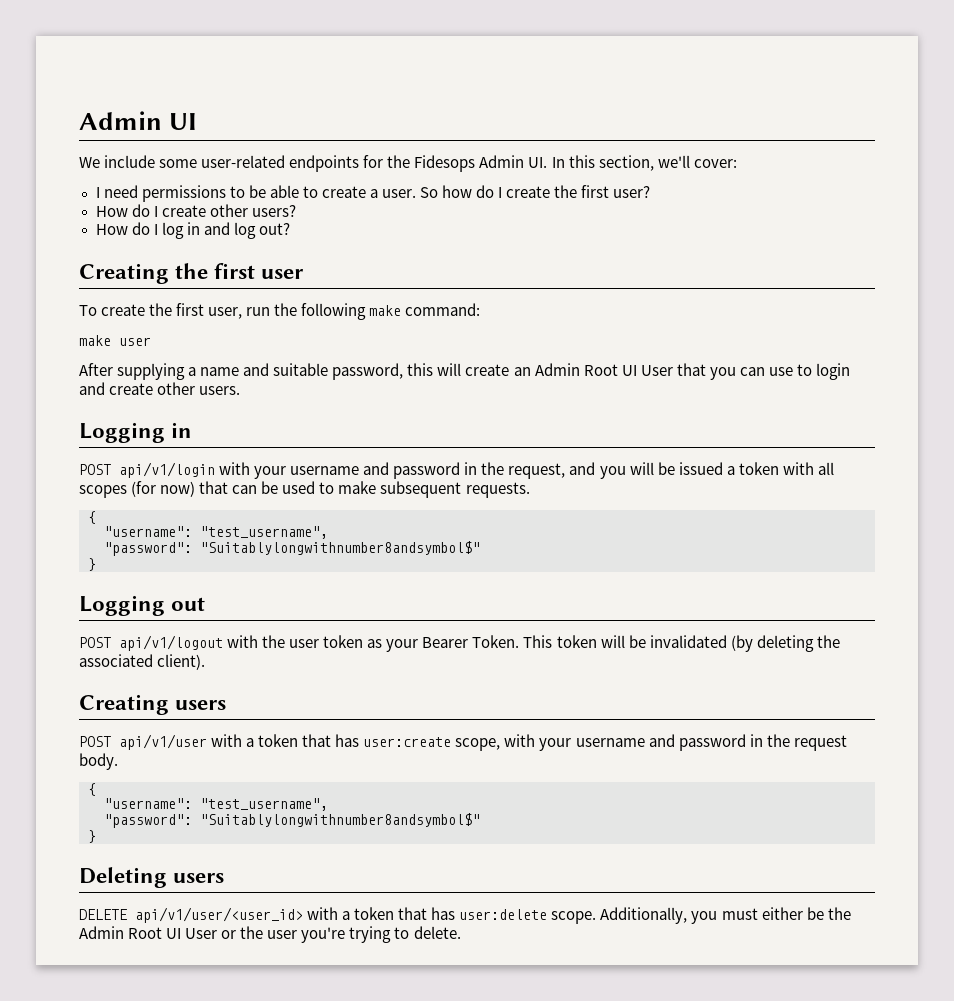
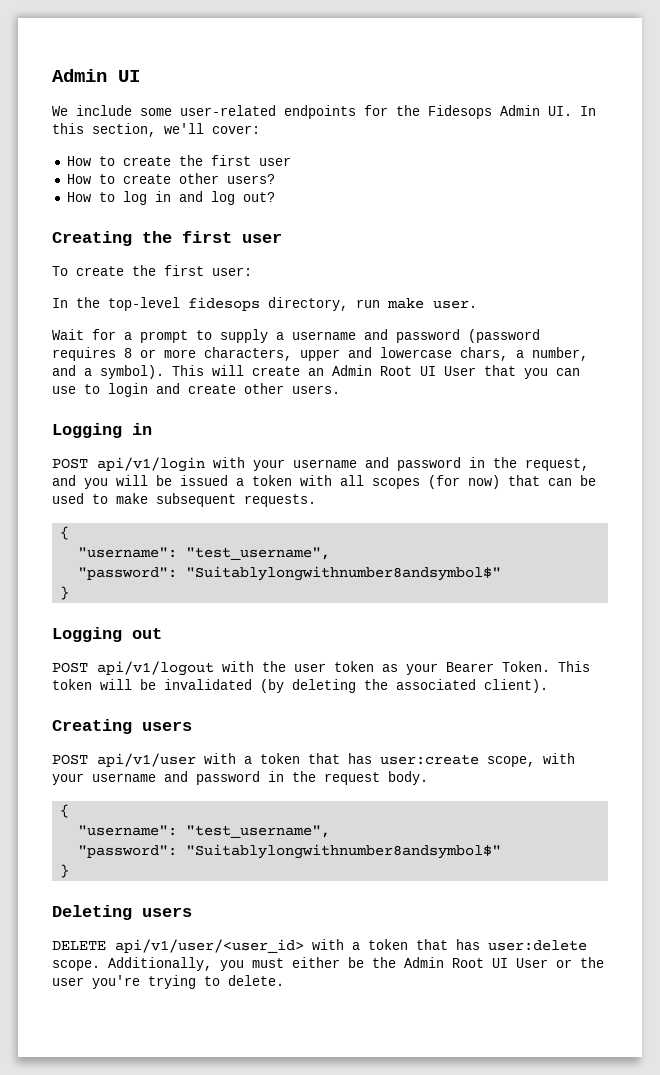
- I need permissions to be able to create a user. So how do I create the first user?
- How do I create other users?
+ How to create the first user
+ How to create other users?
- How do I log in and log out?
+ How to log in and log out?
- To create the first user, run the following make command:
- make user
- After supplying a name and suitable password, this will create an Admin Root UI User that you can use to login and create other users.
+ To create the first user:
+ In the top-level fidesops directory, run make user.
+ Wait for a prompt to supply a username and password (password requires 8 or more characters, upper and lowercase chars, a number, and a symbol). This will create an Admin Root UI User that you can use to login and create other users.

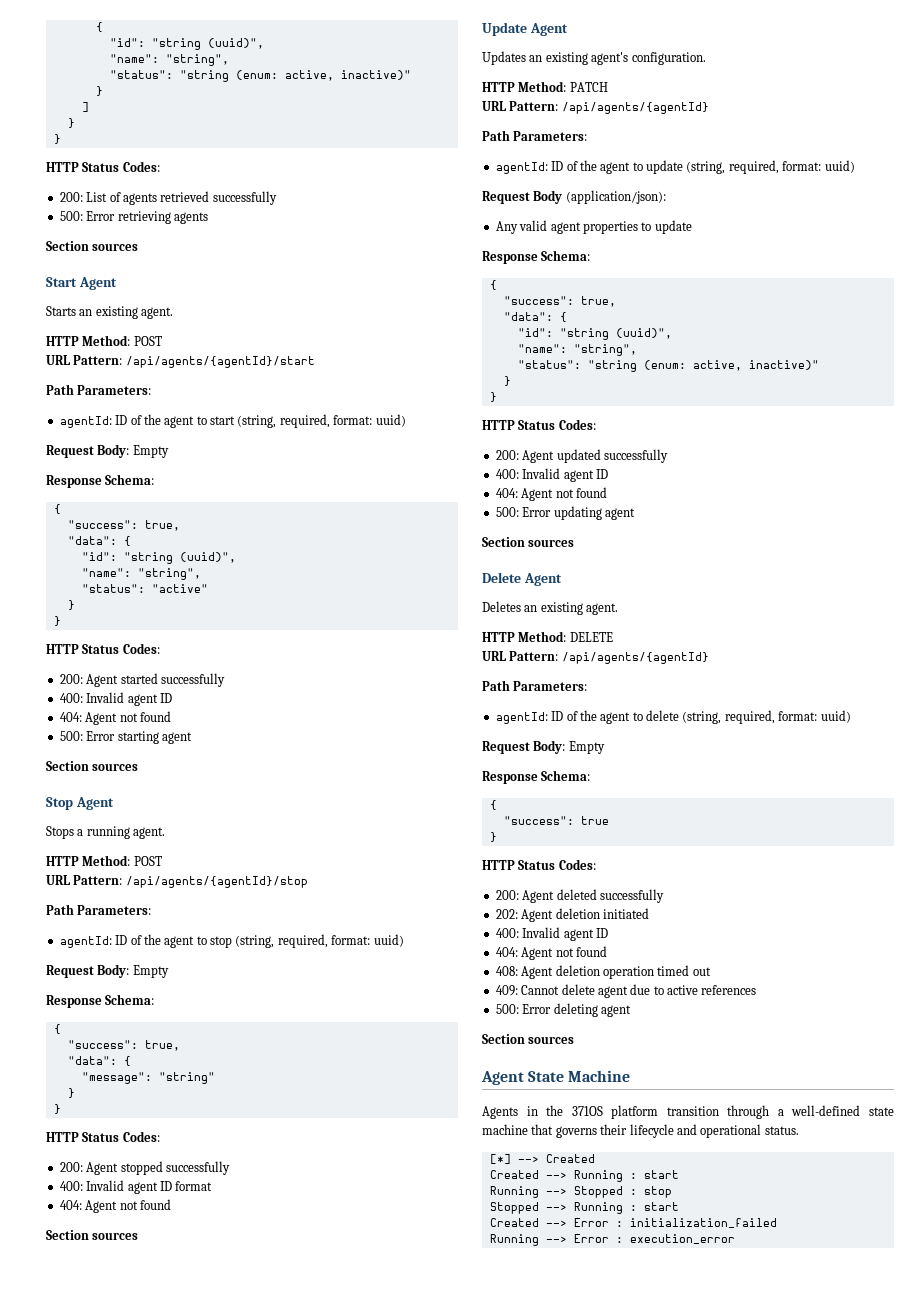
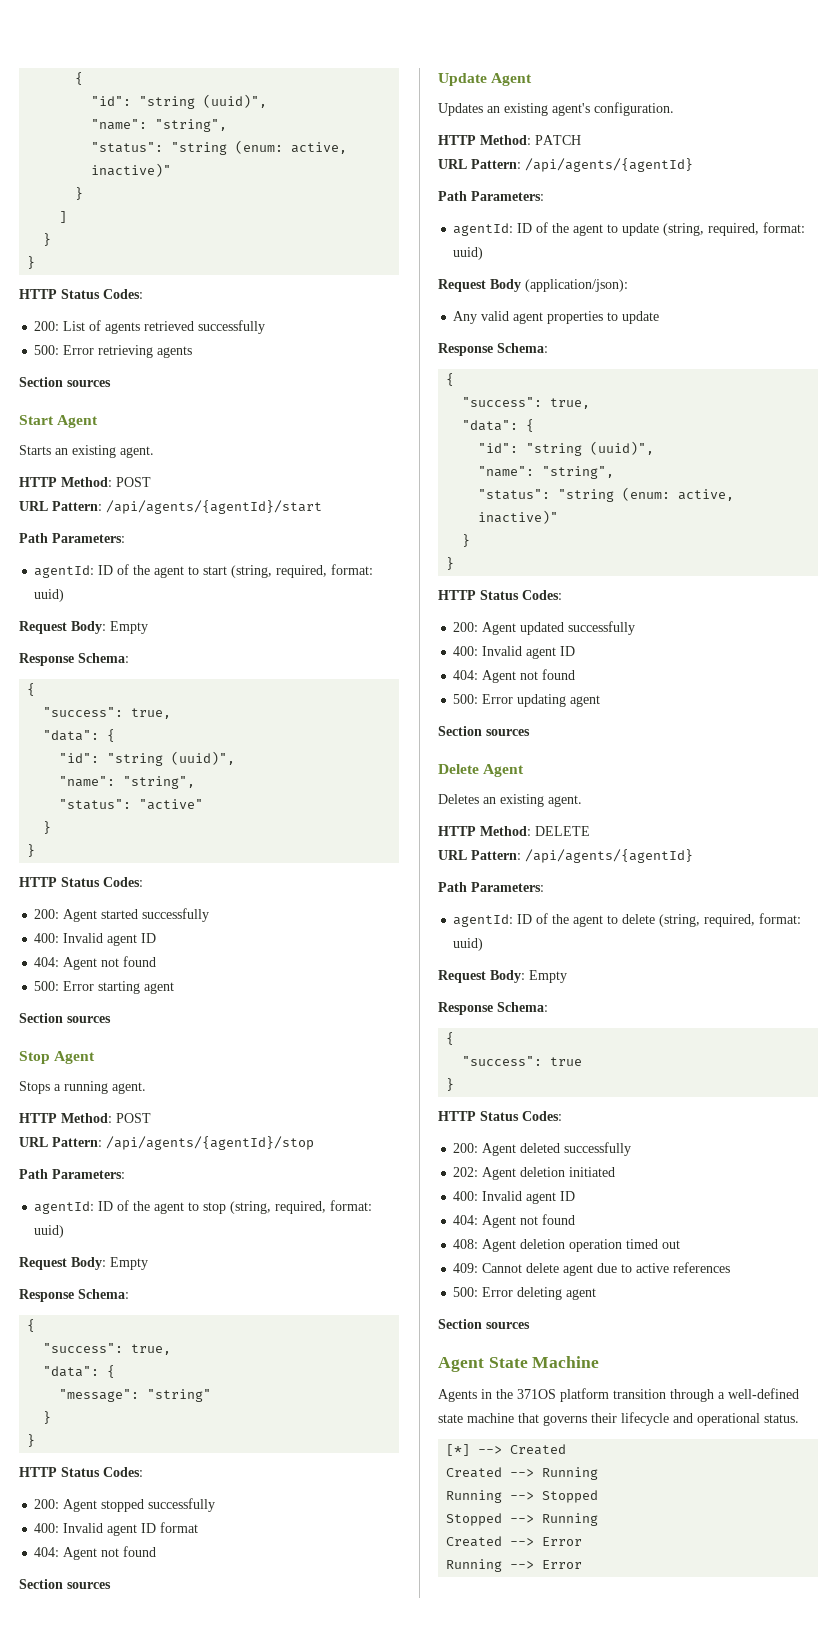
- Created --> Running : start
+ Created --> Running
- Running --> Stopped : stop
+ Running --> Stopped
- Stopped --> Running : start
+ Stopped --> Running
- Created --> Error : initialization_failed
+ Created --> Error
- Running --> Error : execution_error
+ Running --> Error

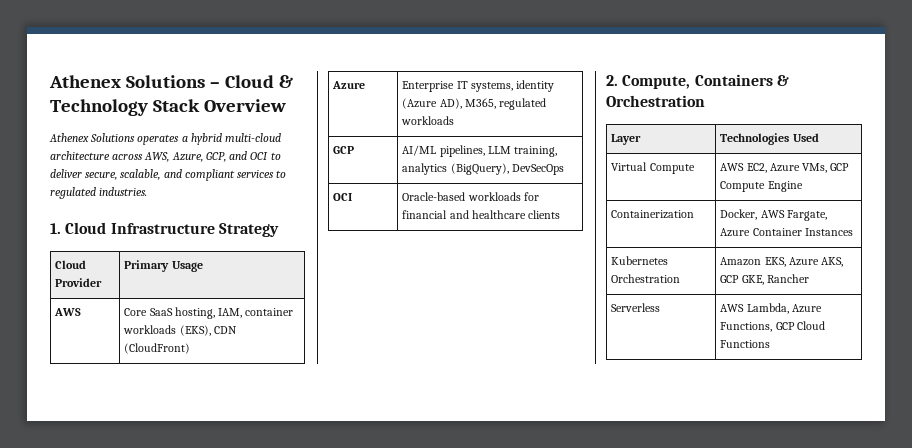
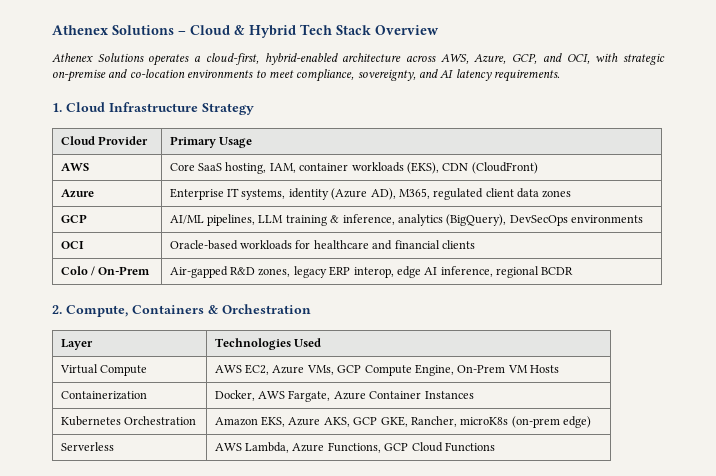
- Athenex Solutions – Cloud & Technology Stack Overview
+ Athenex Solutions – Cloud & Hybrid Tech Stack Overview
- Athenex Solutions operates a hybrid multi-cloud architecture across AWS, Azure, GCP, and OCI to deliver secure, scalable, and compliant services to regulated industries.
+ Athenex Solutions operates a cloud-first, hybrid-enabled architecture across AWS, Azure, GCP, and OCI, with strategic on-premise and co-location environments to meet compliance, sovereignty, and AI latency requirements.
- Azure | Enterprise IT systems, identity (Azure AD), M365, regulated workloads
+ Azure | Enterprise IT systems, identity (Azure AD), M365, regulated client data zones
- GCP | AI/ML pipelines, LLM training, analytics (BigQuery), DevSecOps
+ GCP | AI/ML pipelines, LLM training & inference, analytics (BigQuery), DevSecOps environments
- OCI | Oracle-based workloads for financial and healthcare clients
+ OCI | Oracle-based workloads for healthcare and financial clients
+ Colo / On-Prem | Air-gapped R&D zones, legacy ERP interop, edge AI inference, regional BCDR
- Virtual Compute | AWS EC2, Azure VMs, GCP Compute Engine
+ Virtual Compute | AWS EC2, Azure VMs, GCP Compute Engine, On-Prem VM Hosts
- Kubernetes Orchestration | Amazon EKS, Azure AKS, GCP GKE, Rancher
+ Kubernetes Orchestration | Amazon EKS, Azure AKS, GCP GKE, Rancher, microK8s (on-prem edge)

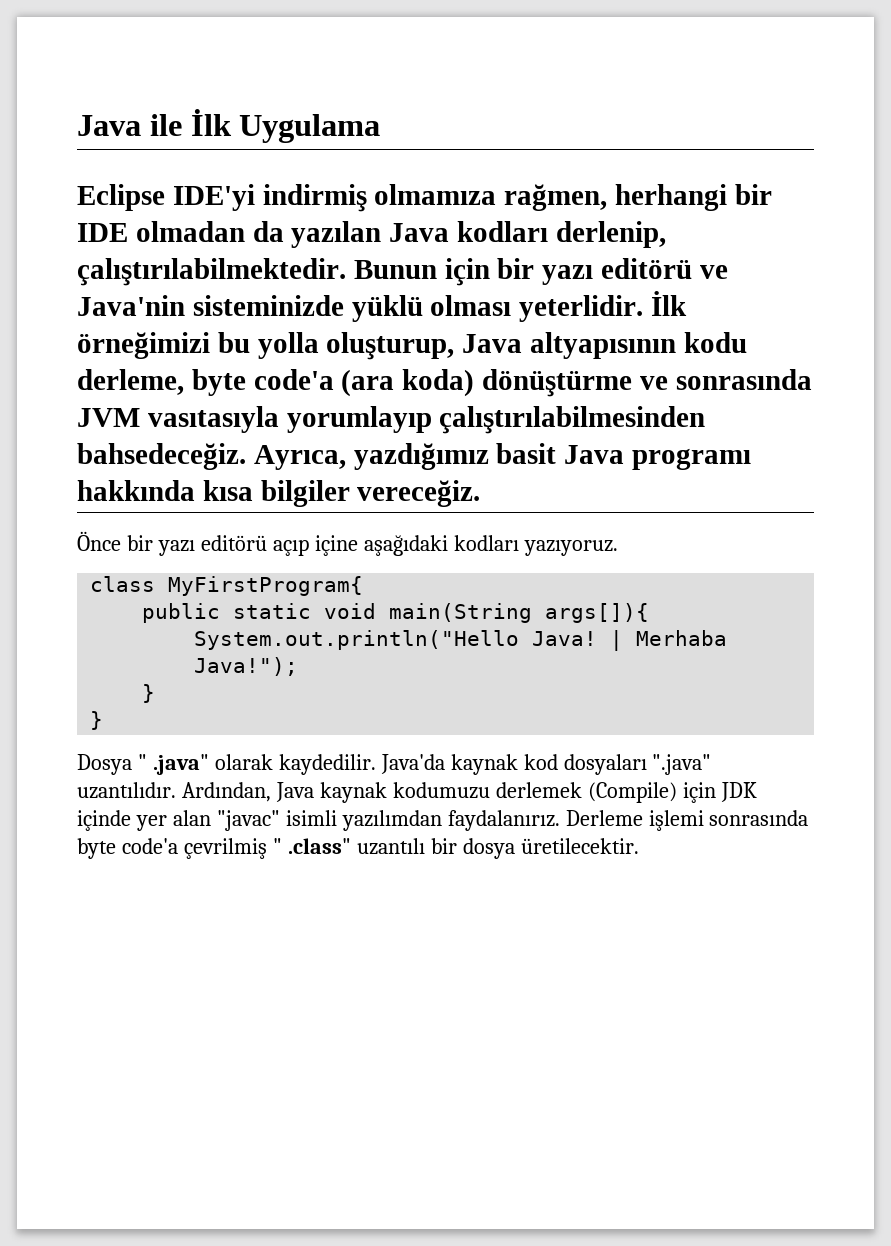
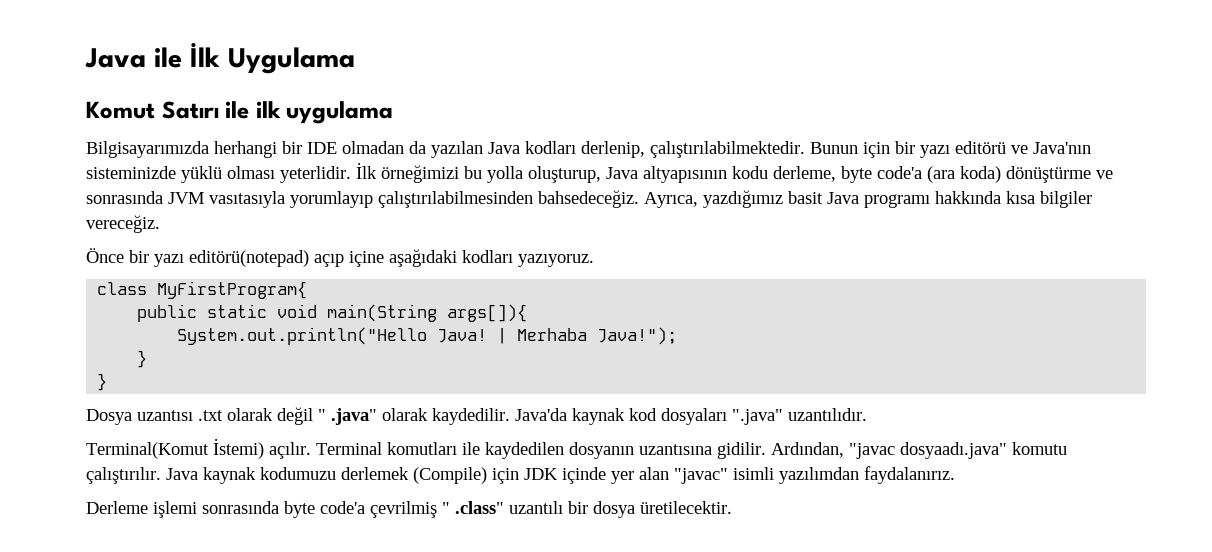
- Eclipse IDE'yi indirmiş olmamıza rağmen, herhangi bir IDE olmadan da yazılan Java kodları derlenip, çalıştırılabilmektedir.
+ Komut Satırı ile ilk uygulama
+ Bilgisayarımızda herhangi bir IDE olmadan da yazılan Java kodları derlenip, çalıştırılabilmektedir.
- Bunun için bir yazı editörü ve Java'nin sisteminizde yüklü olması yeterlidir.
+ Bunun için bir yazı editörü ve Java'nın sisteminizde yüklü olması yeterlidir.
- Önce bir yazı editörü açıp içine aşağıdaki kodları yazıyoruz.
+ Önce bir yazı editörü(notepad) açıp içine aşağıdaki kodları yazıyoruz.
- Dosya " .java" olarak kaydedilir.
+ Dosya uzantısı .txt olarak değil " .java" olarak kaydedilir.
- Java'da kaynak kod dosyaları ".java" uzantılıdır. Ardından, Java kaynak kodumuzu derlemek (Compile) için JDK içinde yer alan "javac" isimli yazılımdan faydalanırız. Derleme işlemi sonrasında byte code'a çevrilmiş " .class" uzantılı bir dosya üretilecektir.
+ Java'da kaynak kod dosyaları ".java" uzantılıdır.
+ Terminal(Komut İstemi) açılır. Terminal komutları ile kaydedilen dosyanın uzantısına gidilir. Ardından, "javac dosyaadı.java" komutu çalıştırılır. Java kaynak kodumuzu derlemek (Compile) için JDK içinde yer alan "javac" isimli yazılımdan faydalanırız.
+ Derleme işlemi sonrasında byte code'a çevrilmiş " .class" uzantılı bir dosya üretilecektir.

● ● ● ● ●

## Task to carry out
Beginning with the line that has "editörü(notepad) açıp içine aşağıdaki kodları yazıyoruz." and ending with the line that has "Terminal(Komut İstemi) açılır.", set down the lines above exactly and include no others.

## Answer space
+ Önce bir yazı editörü(notepad) açıp içine aşağıdaki kodları yazıyoruz.
- Dosya " .java" olarak kaydedilir.
+ Dosya uzantısı .txt olarak değil " .java" olarak kaydedilir.
- Java'da kaynak kod dosyaları ".java" uzantılıdır. Ardından, Java kaynak kodumuzu derlemek (Compile) için JDK içinde yer alan "javac" isimli yazılımdan faydalanırız. Derleme işlemi sonrasında byte code'a çevrilmiş " .class" uzantılı bir dosya üretilecektir.
+ Java'da kaynak kod dosyaları ".java" uzantılıdır.
+ Terminal(Komut İstemi) açılır. Terminal komutları ile kaydedilen dosyanın uzantısına gidilir. Ardından, "javac dosyaadı.java" komutu çalıştırılır. Java kaynak kodumuzu derlemek (Compile) için JDK içinde yer alan "javac" isimli yazılımdan faydalanırız.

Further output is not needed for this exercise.